En una tierra sin estaciones solo quedan dos acontecimientos inevitables: la lluvia y la sequía. Ambas no solo plantean el ritmo de los años en las complejas geografías colombianas, sino que también definen el origen de sus tragedias. Tan presentes y tan predecibles. Así sucedió en la temporada invernal del 2011 cuando la pequeña quebrada La negra —que rodea al municipio de Útica— se convirtió en el lecho mortal de un caudal de agua y lodo que rebozó la rivera deforestada y tomó por sorpresa a la población cundinamarquesa. Muchos lo perdieron todo para siempre. No tardaría La negra en volver a convertirse en la mansa corriente, pero la devastación se quedó por años..
Desde luego, días después y mientras era noticia nacional, no tardaron el llegar las promesas de recomponer a Útica de inmediato. Y con ellas las sospechas legítimas sobre las palabras huecas y oportunistas. La desconfianza volvió a acertar. Muy poco, de lo mucho que se fue, regresó a su lugar y a su estado original. La escuela inundada y maltrecha —por cierto, la única del pueblo— funcionaría como un espejo roto de la desidia estatal y el espinoso olvid. Al ruido de la avalancha le siguió el silencio de la ineptitud. Los años empezaron a pasar y la inacción del hombre fue confrontada por la llegada de la naturaleza. Los techos se empezaron a caer con las lluvias que siguieron cayendo en los inviernos y las paredes se empezaron a deshacer con el inclemente sol que abrasa todo a su paso en las sequías. Nada se opuso a la maleza. Las hojas del inmenso almendro crearon un nuevo piso elevado y lleno de crujidos que reemplazaron al ruido del juego de los niños. El santuario irónico también albergó visitas frecuentes de amantes que grabaron su amor en declaraciones en las paredes y algunos jovenes usaron tableros y fachadas como campo de práctica de grafitis y formas. Uno de ellos condensaba sin esfuerzo la realidad absoluta de las circunstancias: Nadie aquí.
Fue por esos años que el artista Gabriel Hernández Serrato, provocado por el malestar propio de quienes han crecido en esa tierra sacudida por la devastación, empezó a llevar su cámara fotográfica para capturar el paulatino deterioro de un espacio que otrora albergaba la dicha infinita de un niño que escapa de clase para saltar en los charcos. Por su lente pasaron salones de tableros pelados y pisos de barro seco de olor agrio. En sus incursiones pudo también — amparado en ese ánimo nostálgico de cuidar las trizas tiradas por doquier— recopilar libros, carteles, una pantalla de un computador oxidada y la parte inferior de una columna vertebral de un esqueleto de yeso con el que se enseñaba la biología y se inducía el temor a la muerte. Hernández Serrato fue y volvió una y otra vez y así fue conformando mas que un ejercicio de memoria, una representación de una denuncia. Y ¿por qué no? Una declaración a la belleza natural —los musgos, las humedades, las plantas crecidas sin orden— que trajo la indiferencia.

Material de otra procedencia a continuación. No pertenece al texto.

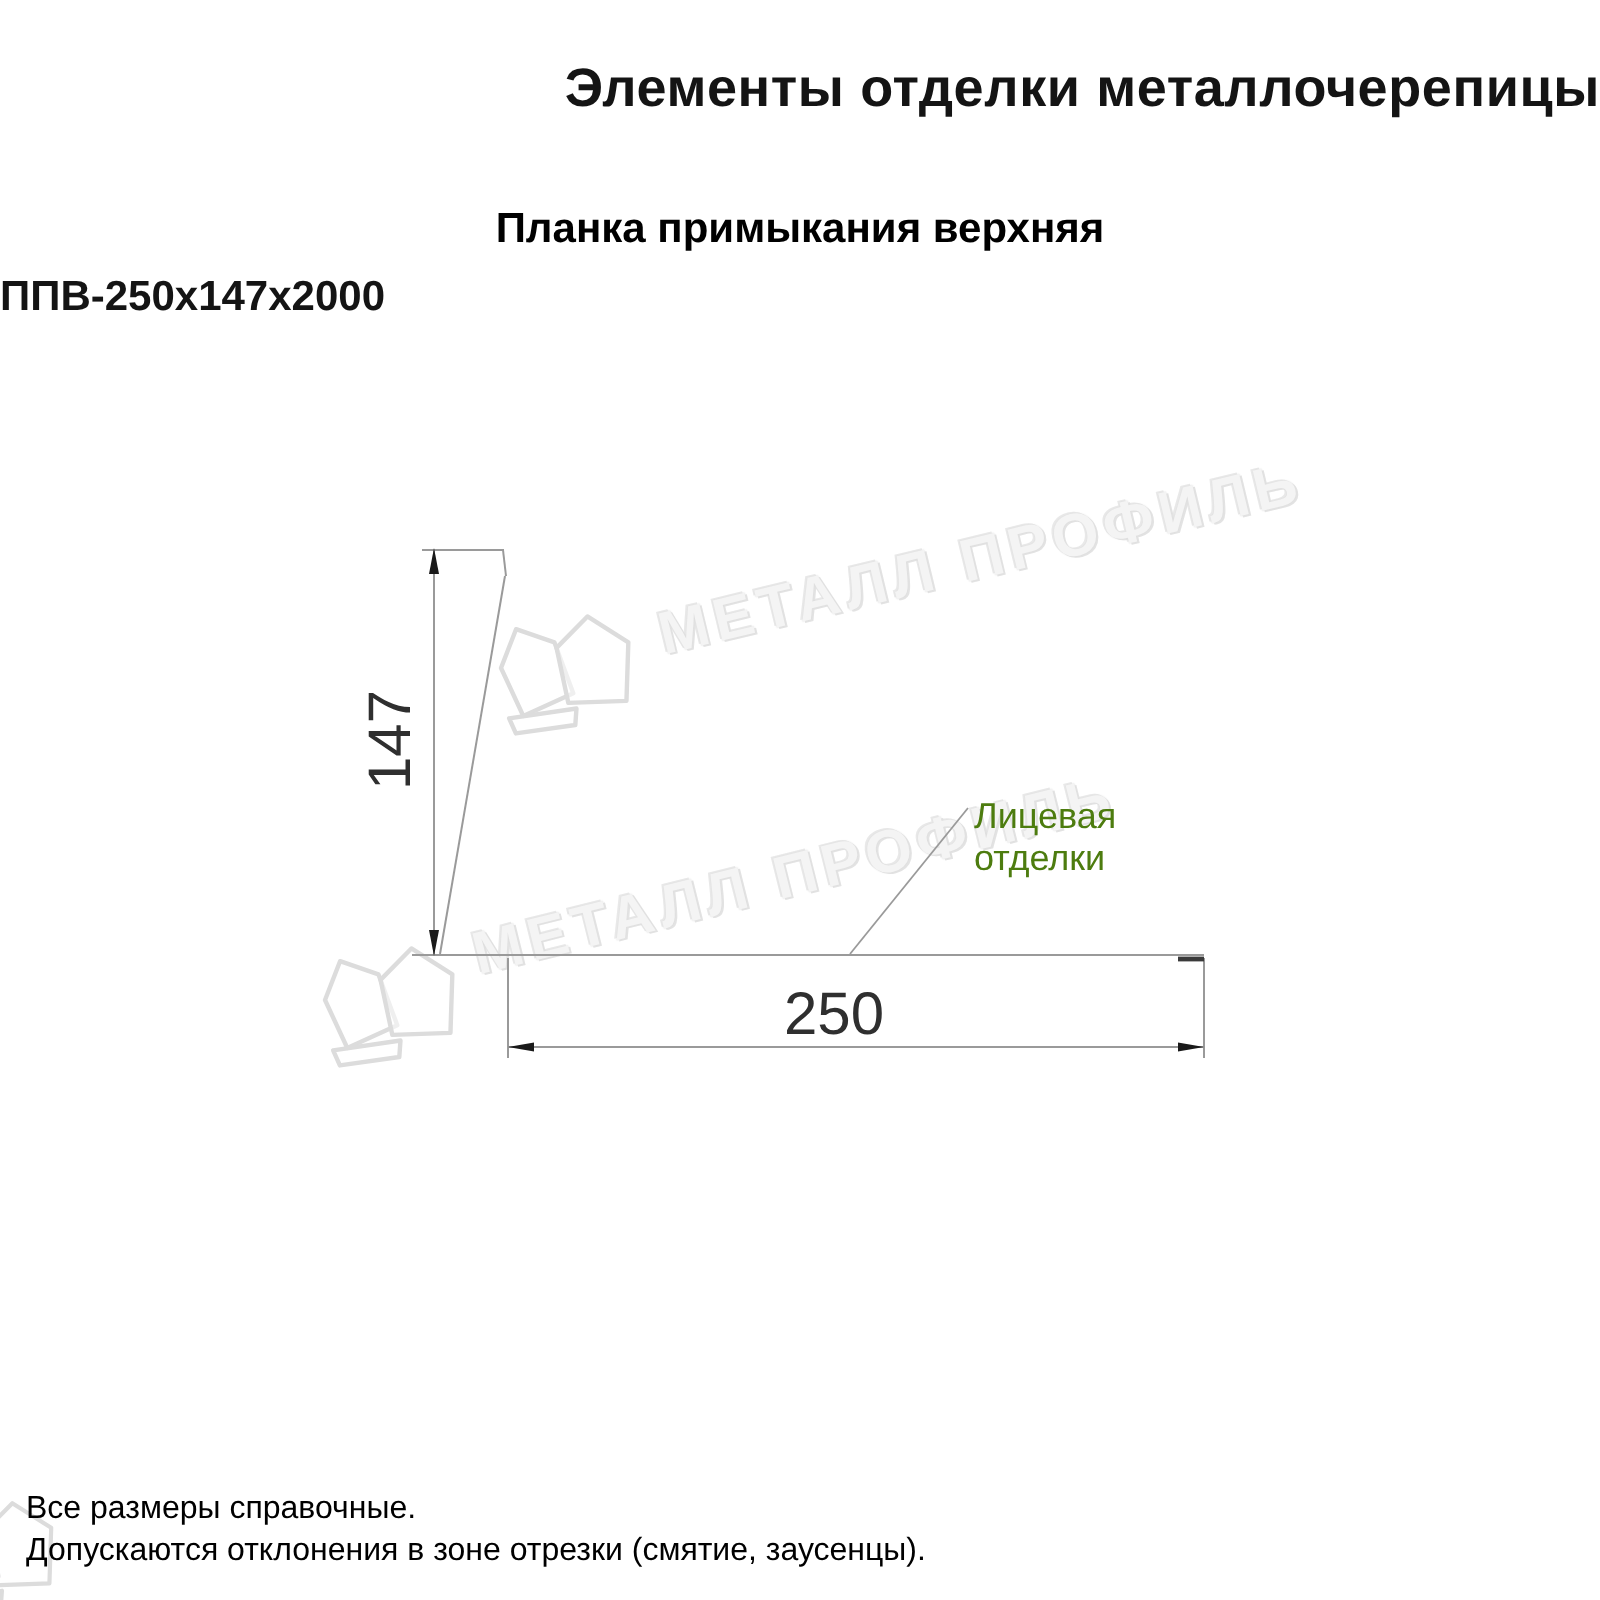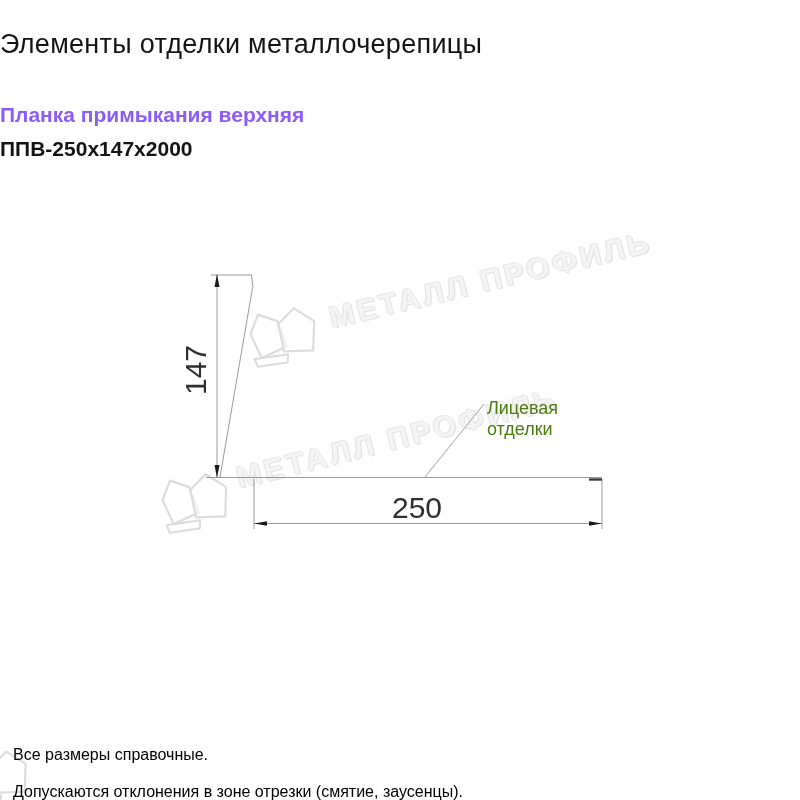"Элементы отделки металлочерепицы" .title { font-weight: normal -> bold; text-align: left -> right }
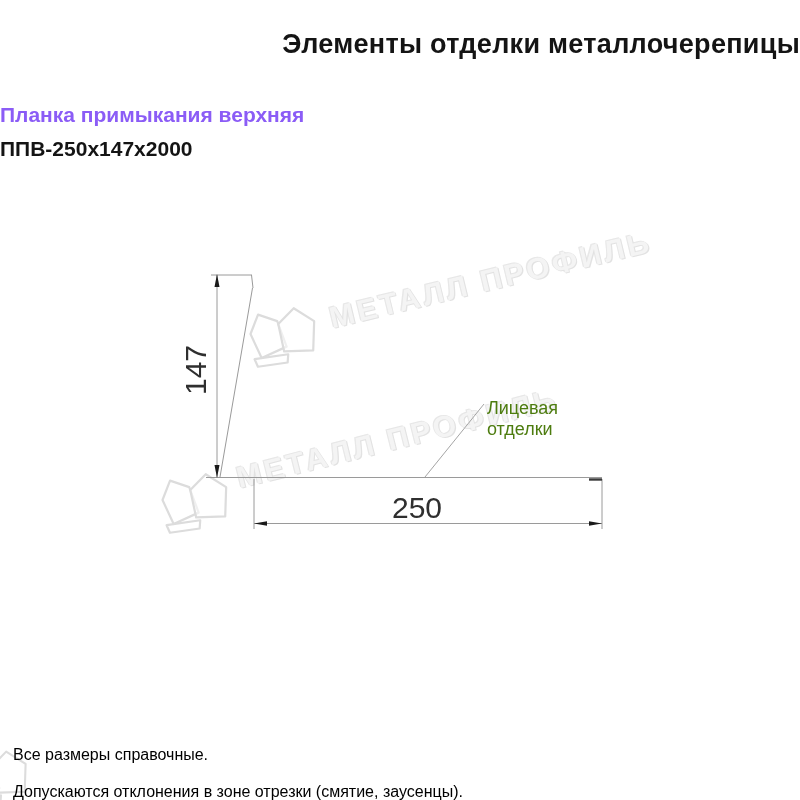"Планка примыкания верхняя" .subtitle { color: #8b5cf6 -> #000000; text-align: none -> center }
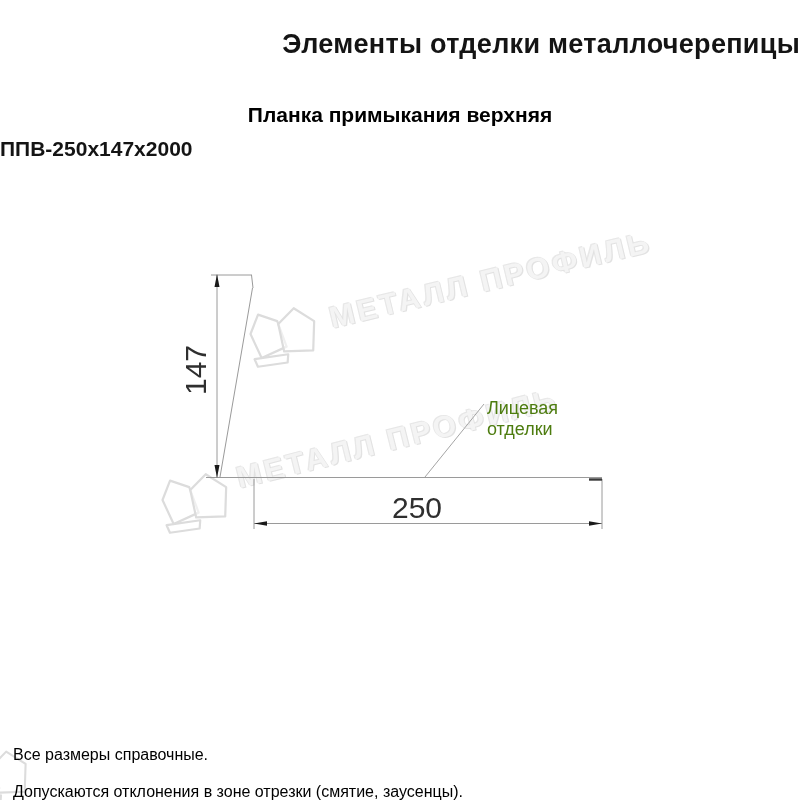"Допускаются отклонения в зоне отрезки" .note2 { margin-top: 16px -> none }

De esta manera el artista fue conformando lo que se convirtió en una exhibición sensible de su inquietud y de su perplejidad. En dos cuartos blancos pintó las paredes de avalancha, cubrió sus pisos de hojas secas e interrumpió sus vértices con ramas inertes. Hernandez Serrato quiso representar el otoño —que por estas tierras solo se pueden entender como la vejez del ser amado— con hojas disecadas con resina que cuelgan detenidas en su caída; precisamente como se sintieron las épocas lerdas y largas después de la avalancha. La interrupción de la vida. Pero también trajo pupitres deshechos como una metáfora brutal del impacto que causó la apatía del poder respecto a la educación rural. Instaló uno de ellos de la rama de un árbol que se ve desde un ventanal, como en fruto seco y arrugado. Justo a punto de caer. La docena de fotografías que componen la muestra son un resultado exquisito de toda esta experiencia vivencial y agitada para el artista que operan como el cofre de papel de algodón de un relato lleno de texturas. Hernández Serrato no busca revancha alguna con la serie que compone Nader Aquí, sabe lo inútil y fútil de un gestó así. Más bien propone una mirada particular de un hecho que aún persiste más allá de Útica y sus veredas: el estruendoso olvido al que está sometido la educación en este país. La verdadera avalancha constante y devastadora que arrasa con cualquier porvenir para Colombia. La peor sequía y la mas ominosa lluvia.
Camilo Fidel López, curador Nadie Aquí.